= Aim of the task =
From the entries below, output the line with "order number: PO-87025 -> PO-80725" and each following line up to and including the line with "total quantity: 4 -> 3", exactly as written.

= Records for the task =
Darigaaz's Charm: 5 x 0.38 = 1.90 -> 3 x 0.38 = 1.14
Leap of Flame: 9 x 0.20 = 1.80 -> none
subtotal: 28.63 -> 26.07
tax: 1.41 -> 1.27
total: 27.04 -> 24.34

--

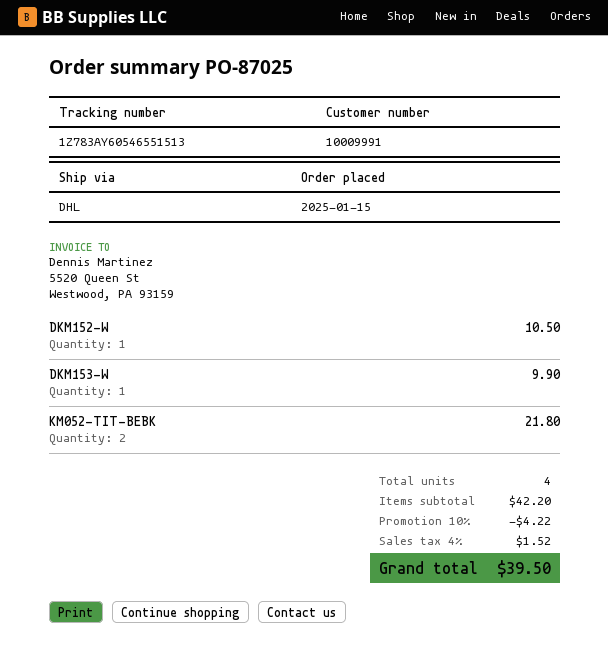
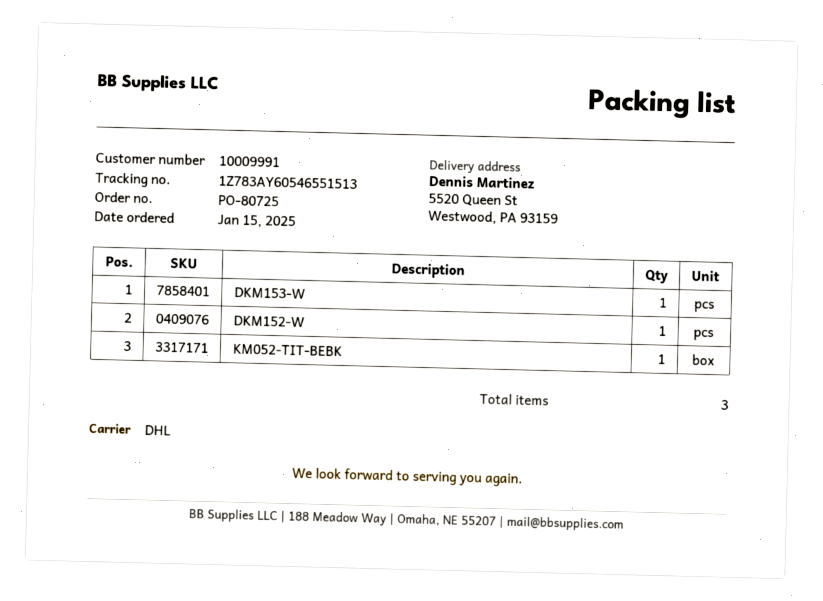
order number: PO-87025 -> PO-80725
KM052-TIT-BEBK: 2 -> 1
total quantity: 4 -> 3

= Solved exercise =
order number: PO-87025 -> PO-80725
KM052-TIT-BEBK: 2 -> 1
total quantity: 4 -> 3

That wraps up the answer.